Blue smoke curled up above her, off into the sky.

*

Juno
– I don’t find this funny.

Lee
– Yeah, but, you’ve got to give them ten out of ten for initiative. And there’s no washing-up, so it’s also labour-saving.

Marco
– And you did a pizza. How come your pizza’s OK but our pizza’s wrong?

Chris
– ’Cause we even got a variety of toppings, so if somebody dun’t like chilli—

Lee
– He’s got a point. Very thoughtful, lads.

Juno
– The whole idea, and you know this, was for you to plan and shop for ingredients and then to cook a meal from scratch. Not to pick up the phone and have it
delivered ready-made to your door. Apart from anything else, it’s not cost-effective. How much was all this?

Marco
– Did you get any change, Chris?

Chris
– Three quid.

Marco
– Twenty-two pounds.

Juno
– You see, you could have cooked an absolute mountain of pasta, popped in some lovely fresh veg, for about a quarter of that, do you see? I’m not being
snobby here, it’s not that I have a problem with fast food per se—

Lee
– Where did you get the money?

Marco
– It’s ours. Our allowance. She should be grateful we spent our own money on her.

Juno
– How much money do you give them a week, Lee?

Lee
– A tenner each.

Juno
– A tenner? Each? My girls get half that, and they have to do jobs to earn it.

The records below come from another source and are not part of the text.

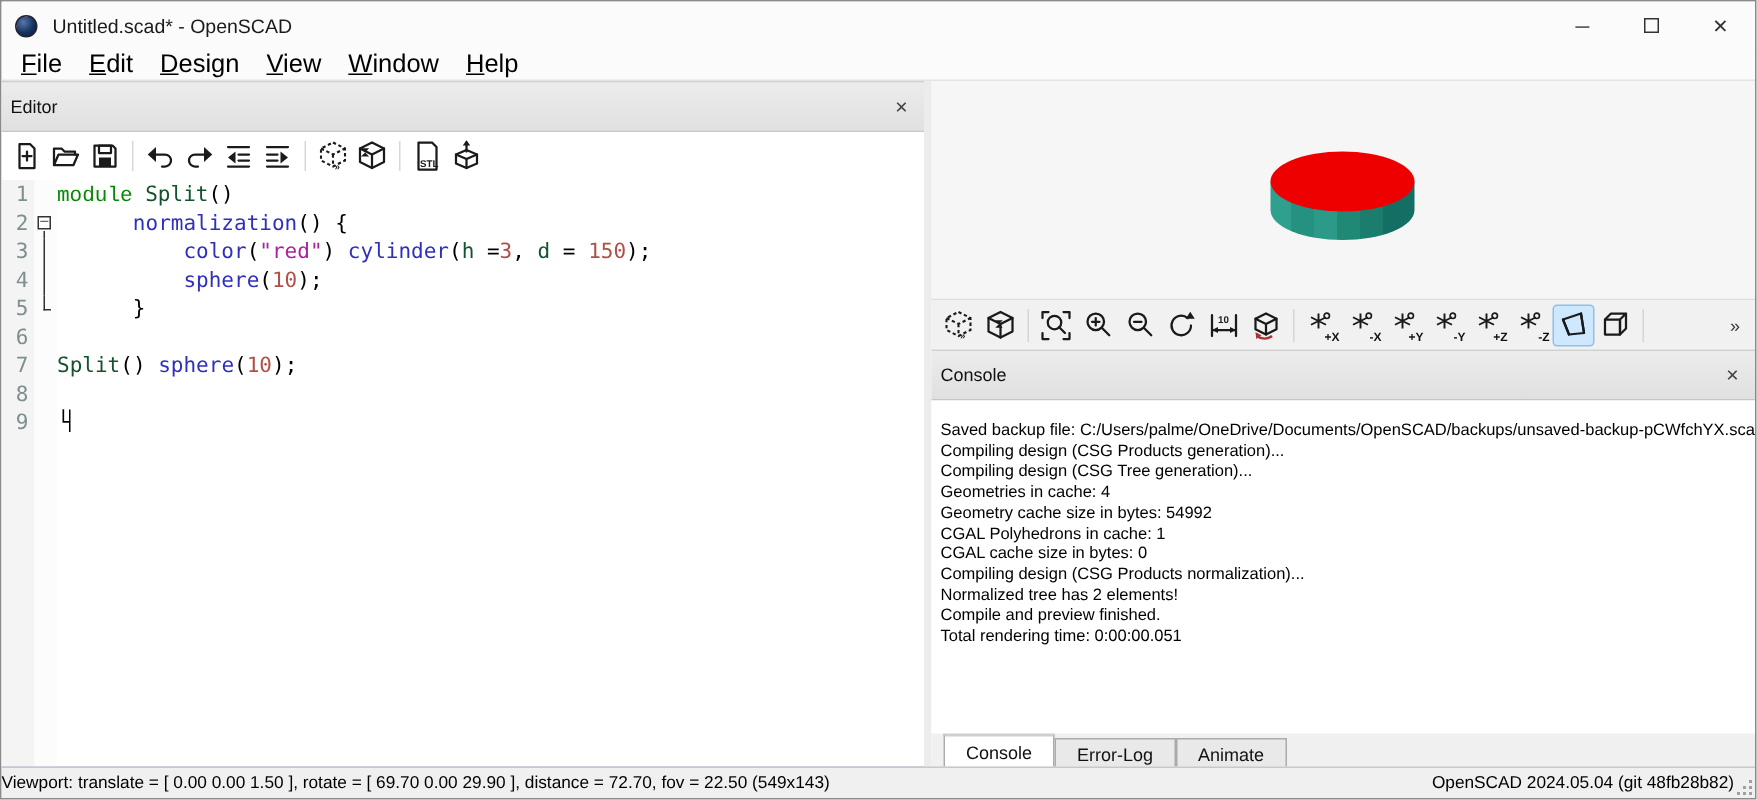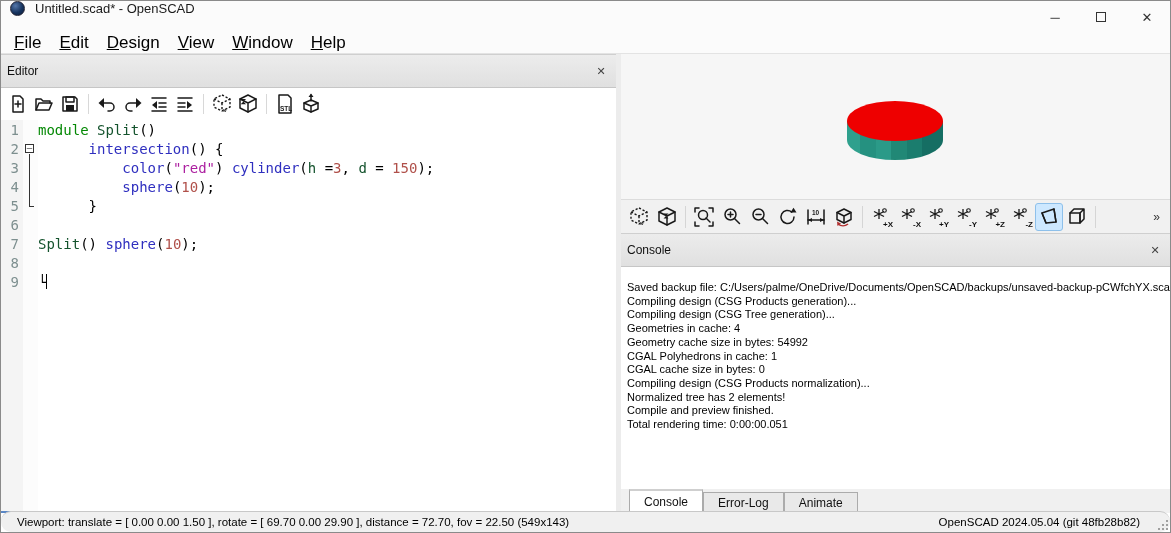--- a/index.html
+++ b/index.html
@@ -5,21 +5,21 @@
   * { margin:0; padding:0; box-sizing:border-box; }
   html,body { width:1171px; height:533px; }
   body {
     font-family:"Liberation Sans", sans-serif;
     font-size:13px; color:#000; background:#fff;
     position:relative; overflow:hidden;
     border:1px solid #8a8a8a;
   }
   
   .titlebar { position:absolute; left:0; top:0; width:100%; height:32px;
-    background:#fbfbfb; display:flex; align-items:flex-start; }
+    background:#fbfbfb; display:flex; align-items:center; }
   .app-icon { width:15px; height:15px; border-radius:50%; margin:0 10px 0 9px;
     background:radial-gradient(circle at 35% 30%, #5577aa 0%, #16335e 55%, #0a1c38 100%);
     border:1px solid #223; }
   .title-text { font-size:13px; color:#1a1a1a; }
   .win-controls { margin-left:auto; display:flex; height:100%; }
   .win-btn { width:46px; height:100%; display:flex; align-items:center; justify-content:center;
     color:#333; font-size:13px; cursor:default; }
   .max-glyph { width:10px; height:10px; border:1px solid #333; }
   
   .menubar { position:absolute; left:0; top:32px; width:100%; height:21px;
@@ -58,21 +58,21 @@
   .code-line { display:flex; height:19px; white-space:pre; }
   .ln { width:22px; text-align:right; padding-right:4px; color:#7d8f8f; flex:none; }
   .fold-cell { width:15px; flex:none; position:relative; }
   .fold-box { position:absolute; left:2px; top:4px; width:9px; height:9px; border:1px solid #333;
     background:#fff; font-size:9px; line-height:7px; text-align:center; color:#333; }
   .fold-line { position:absolute; left:6px; top:0; bottom:0; width:1px; background:#333; }
   .fold-line.from-box { top:14px; }
   .fold-end { position:absolute; left:6px; top:0; height:10px; width:5px;
     border-left:1px solid #333; border-bottom:1px solid #333; }
   .code-text { white-space:pre; }
-  .tok-kw { color:#058905; }
+  .tok-kw { color:#058905;font-family:Liberation Mono, monospace; }
   .tok-builtin { color:#2f2fbf; }
   .tok-ident { color:#14532d; }
   .tok-str { color:#ac1fa0; }
   .tok-num { color:#b0504a; }
   .tok-plain { color:#000; }
   .caret { display:inline-block; width:1px; height:15px; background:#000; vertical-align:-2px; }
   
   .viewport3d { height:145px; background:#f6f6f6; position:relative; }
   
   .vp-toolbar { height:34px; background:#f1f1f1; border-top:1px solid #dcdcdc;
@@ -86,21 +86,21 @@
   
   .console-body { flex:1; background:#fff; overflow:hidden; padding:14px 0 0 6px; }
   .console-line { font-size:11px; line-height:13.7px; color:#000; white-space:pre; }
   
   .tabbar { height:24px; background:#f0f0f0; display:flex; align-items:stretch; padding-left:8px; }
   .tab { padding:0 14px; display:flex; align-items:center; font-size:12px; color:#111;
     border:1px solid #ababab; border-bottom:none; background:#e9e9e9; margin-top:3px; }
   .tab.active { background:#fff; margin-top:0; border-top:2px solid #cfcfcf; }
   
   .statusbar { position:absolute; left:0; bottom:0; width:100%; height:21px; background:#f0f0f0;
-    border-top:1px solid #c8c8c8; display:flex; align-items:center; padding:0 16px; font-size:11.5px;border-radius:10px; }
+    border-top:1px solid #c8c8c8; display:flex; align-items:center; padding:0 0; font-size:11.5px; }
   .status-right { margin-left:auto; padding-right:14px; }
   .resize-grip { position:absolute; right:2px; bottom:2px; width:10px; height:10px; }
   .resize-grip i { position:absolute; width:2px; height:2px; background:#a0a0a0; }
 </style>
 </head>
 <body>
 
 <div class="titlebar">
   <div class="app-icon"></div>
   <div class="title-text">Untitled.scad* - OpenSCAD</div>
@@ -211,21 +211,21 @@
             <polygon class="icon-fill" points="8.5,4 13.5,4 11,0.5"></polygon>
         </svg>
       </div>
     </div>
 
     <div class="code-area">
       <div class="gutter-bg"></div>
       <div class="fold-bg"></div>
       <div class="code-lines" id="code-lines">
           <div class="code-line"><span class="ln">1</span><span class="fold-cell"></span><span class="code-text"><span class="tok-kw">module </span><span class="tok-ident">Split</span><span class="tok-plain">()</span></span></div>
-          <div class="code-line"><span class="ln">2</span><span class="fold-cell"><span class="fold-box">–</span><span class="fold-line from-box"></span></span><span class="code-text"><span class="tok-plain">      </span><span class="tok-builtin">intersection</span><span class="tok-plain">() {</span></span></div>
+          <div class="code-line"><span class="ln">2</span><span class="fold-cell"><span class="fold-box">–</span><span class="fold-line from-box"></span></span><span class="code-text"><span class="tok-plain">      </span><span class="tok-builtin">normalization</span><span class="tok-plain">() {</span></span></div>
           <div class="code-line"><span class="ln">3</span><span class="fold-cell"><span class="fold-line"></span></span><span class="code-text"><span class="tok-plain">          </span><span class="tok-builtin">color</span><span class="tok-plain">(</span><span class="tok-str">"red"</span><span class="tok-plain">) </span><span class="tok-builtin">cylinder</span><span class="tok-plain">(</span><span class="tok-ident">h</span><span class="tok-plain"> =</span><span class="tok-num">3</span><span class="tok-plain">, </span><span class="tok-ident">d</span><span class="tok-plain"> = </span><span class="tok-num">150</span><span class="tok-plain">);</span></span></div>
           <div class="code-line"><span class="ln">4</span><span class="fold-cell"><span class="fold-line"></span></span><span class="code-text"><span class="tok-plain">          </span><span class="tok-builtin">sphere</span><span class="tok-plain">(</span><span class="tok-num">10</span><span class="tok-plain">);</span></span></div>
           <div class="code-line"><span class="ln">5</span><span class="fold-cell"><span class="fold-end"></span></span><span class="code-text"><span class="tok-plain">      }</span></span></div>
           <div class="code-line"><span class="ln">6</span><span class="fold-cell"></span><span class="code-text"></span></div>
           <div class="code-line"><span class="ln">7</span><span class="fold-cell"></span><span class="code-text"><span class="tok-ident">Split</span><span class="tok-plain">() </span><span class="tok-builtin">sphere</span><span class="tok-plain">(</span><span class="tok-num">10</span><span class="tok-plain">);</span></span></div>
           <div class="code-line"><span class="ln">8</span><span class="fold-cell"></span><span class="code-text"></span></div>
           <div class="code-line"><span class="ln">9</span><span class="fold-cell"></span><span class="code-text"><span class="tok-plain">└</span><span class="caret"></span></span></div>
         </div>
     </div>
   </div>

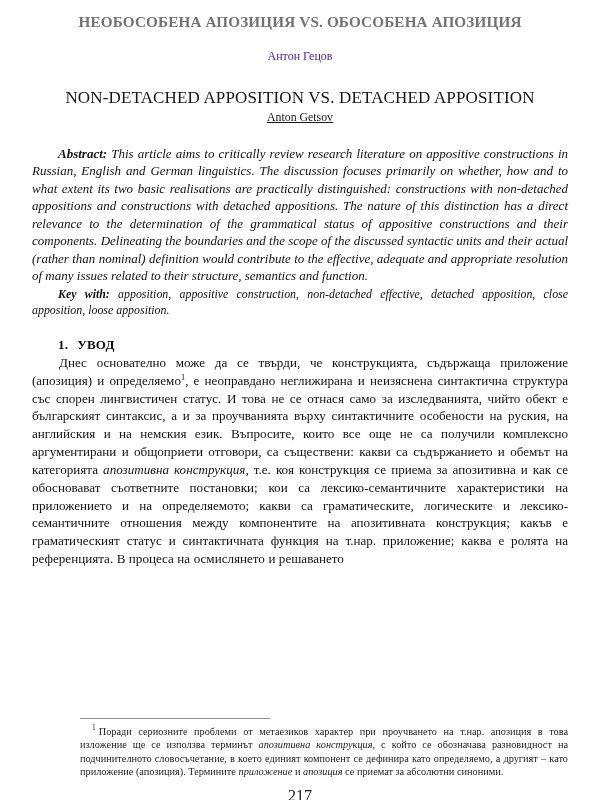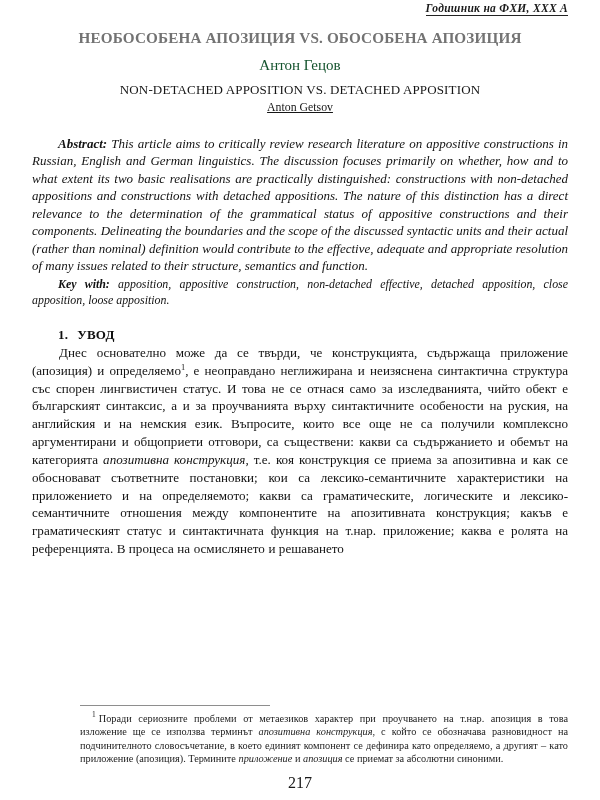--- a/index.html
+++ b/index.html
@@ -43,28 +43,28 @@
   .title-bg {
     text-align: center;
     font-weight: bold;
     font-size: 15.2px;
     letter-spacing: 0.15px;
     margin-top: 13px;
     color: #737373;
   }
   .author-bg {
     text-align: center;
-    font-size: 15px;
-    margin-top: 10px;
-    color: #14532d;
+    font-size: 12px;
+    margin-top: 18px;
+    color: #4c1d95;
   }
   .title-en {
     text-align: center;
-    font-size: 13px;
-    margin-top: 8px;
+    font-size: 17px;
+    margin-top: 24px;
     letter-spacing: 0.15px;
     color: #161616;
   }
   .author-en {
     text-align: center;
     font-size: 11.8px;
     margin-top: 2px;
     color: #161616;
     text-decoration: underline;
   }
@@ -156,23 +156,20 @@
     text-align: center;
     font-size: 16px;
     color: #181818;
   }
 </style>
 </head>
 <body>
 
 <div class="page">
 
-  <div class="running-head">
-    <span class="rh-text">Годишник на ФХИ, XXX А</span>
-  </div>
 
   <div class="title-bg">НЕОБОСОБЕНА АПОЗИЦИЯ VS. ОБОСОБЕНА АПОЗИЦИЯ</div>
 
   <div class="author-bg">Антон Гецов</div>
 
   <div class="title-en">NON-DETACHED APPOSITION VS. DETACHED APPOSITION</div>
 
   <div class="author-en">Anton Getsov</div>
 
   <div class="abstract"><b>Abstract:</b><span> This article aims to critically review research literature on appositive constructions in Russian, English and German linguistics. The discussion focuses primarily on whether, how and to what extent its two basic realisations are practically distinguished: constructions with non-detached appositions and constructions with detached appositions. The nature of this distinction has a direct relevance to the determination of the grammatical status of appositive constructions and their components. Delineating the boundaries and the scope of the discussed syntactic units and their actual (rather than nominal) definition would contribute to the effective, adequate and appropriate resolution of many issues related to their structure, semantics and function.</span></div>

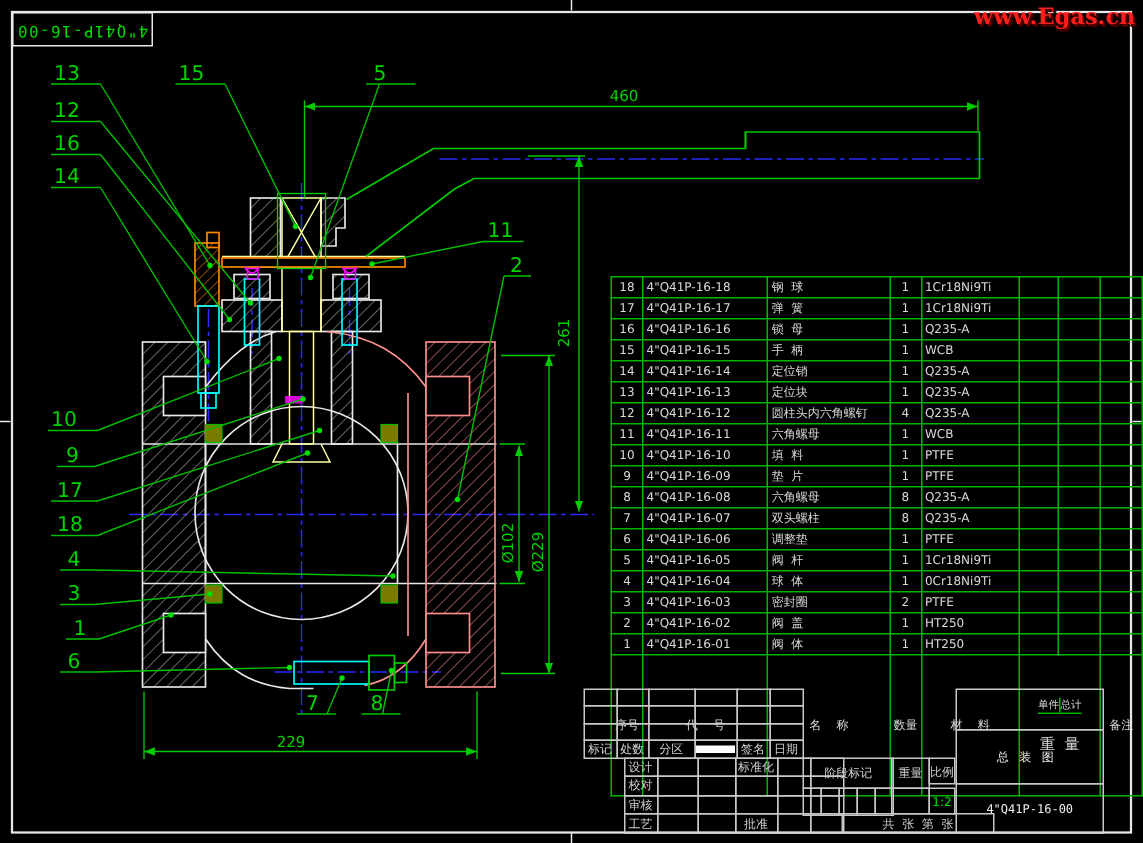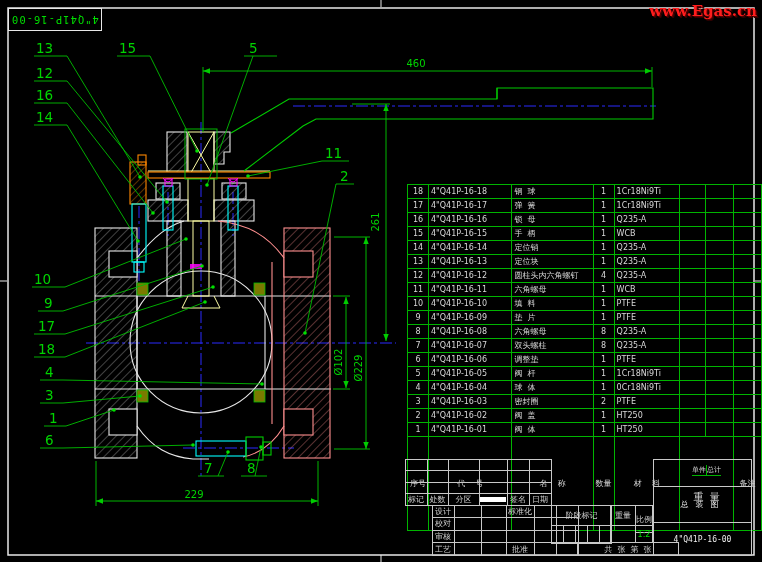--- a/index.html
+++ b/index.html
@@ -12,21 +12,21 @@
   #parts-table td,#parts-table th{border:1px solid #00b400;height:13px;
     padding:0 2px;overflow:hidden;font-weight:normal;white-space:pre;}
   #parts-table .c{text-align:center;}
   #parts-table .hdr td{text-align:center;}
   .wcell{padding:12px !important;}
   .wtop{display:flex;height:10px;border-bottom:1px solid #00b400;}
   .wtop span{flex:1;text-align:center;font-size:7px;line-height:10px;}
   .wtop span:first-child{border-right:1px solid #00b400;}
   .wbot{height:10px;text-align:center;font-size:10px;line-height:10px;}
   
-  #tb{position:absolute;left:405px;top:459px;width:347px;height:97px;color:#cfcfcf;text-align:right;}
+  #tb{position:absolute;left:389px;top:459px;width:347px;height:97px;color:#cfcfcf;text-align:right;}
   #tb .cell{position:absolute;border:1px solid #c8c8c8;box-sizing:border-box;
     display:flex;align-items:center;justify-content:center;font-size:8px;white-space:pre;}
   .grid{position:absolute;display:grid;}
   .grid>div{border:1px solid #c8c8c8;display:flex;align-items:center;
     justify-content:center;font-size:8px;box-sizing:border-box;margin:-0.5px;white-space:pre;}
   #tb-title{font-size:14px;letter-spacing:7px;color:#ececec;padding-left:1px;}
   #tb-number{font-size:11.5px;color:#ececec;font-family:"DejaVu Sans Mono",monospace;}
   #scale-val{color:#00e000;font-size:9px;}
   .whitebar{width:26px;height:5px;background:#fff;}
   
@@ -491,21 +491,21 @@
     <div>工艺</div>
       <div></div>
       <div></div>
     <div>批准</div>
       <div></div>
       <div></div>
   </div>
 
   <div class="cell" style="left:146px;top:46px;width:61px;height:21px;">阶段标记</div>
   <div class="cell" style="left:205px;top:46px;width:26px;height:21px;">重量</div>
-  <div class="cell" style="left:230px;top:46px;width:18px;height:28px;">比例</div>
+  <div class="cell" style="left:230px;top:46px;width:18px;height:18px;">比例</div>
   <div class="grid" style="left:146px;top:66px;grid-template-columns:12px 12px 12px 12px 12px;grid-auto-rows:18px;">
     <div></div>
       <div></div>
       <div></div>
       <div></div>
       <div></div>
   </div>
   <div class="cell" style="left:205px;top:66px;width:26px;height:18px;"></div>
   <div class="cell" id="scale-val" style="left:230px;top:66px;width:18px;height:18px;">1:2</div>
   <div class="cell" style="left:146px;top:83px;width:102px;height:14px;margin-left:26px;">共  张  第  张</div>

Marco [Whispers to Chris] –
Poor buggers.

Juno
– Thank you for that.

Lee
– Look, love, I’m going to say summat now, and I don’t want you to think I’m being rude, but I earn a good wage and I’m blowed if
I’ll see my lads go short. ’Cause why else do you work, if it’s not to treat your family? They’re good boys, on the whole, but they want to go out with their mates,
enjoy themselves while they’re young.

Juno
– But don’t you think it’s teaching them money comes too easily? Do you show them how to budget at all?

Lee
– I think the best way to learn with money is to make your own mistakes. And, I have to say, Juno, I know what your husband earns and I think you could afford
a sight more than a fiver a week on your girls. I’d be the last person to accuse someone of being tight with money, but, honest . . .

Chris
– I got you olives on your pizza, see.

Marco
– She’s crying, Dad.

Lee
– Oh, bloody hell.

Juno
– It’s all right. I’m fine. It’s just been a long week. I’m missing Manny. I’m fine.

Lee
– Come on, love. Marco, pass us some kitchen roll.

Juno
– Why won’t you work with me?

Chris
– I got a Vienetta for afters.

Chapter Six

That night Tom and I had the sad, clinging-together sex that we sometimes have these days. There were months when, after we went to bed, we lay apart, weighted down against the
mattress with grief. Then, about a year after Joe died, we had a period of really frantic sex, I don’t know why or where it came from. Possibly we were trying for another baby; I left my cap
out once or twice but I never conceived. Just as well. I’m not sure I could have opened myself up to all that potential heartbreak again. Now the sex we have is, what, desperate; Tom holds me
tight as he can, pushes so far into me I can feel him in my guts, like a faint labour-twinge. Once he burst into tears afterwards, but when I tried to talk to him about it he threw the covers back
angrily and took himself off to the bathroom, locking the door.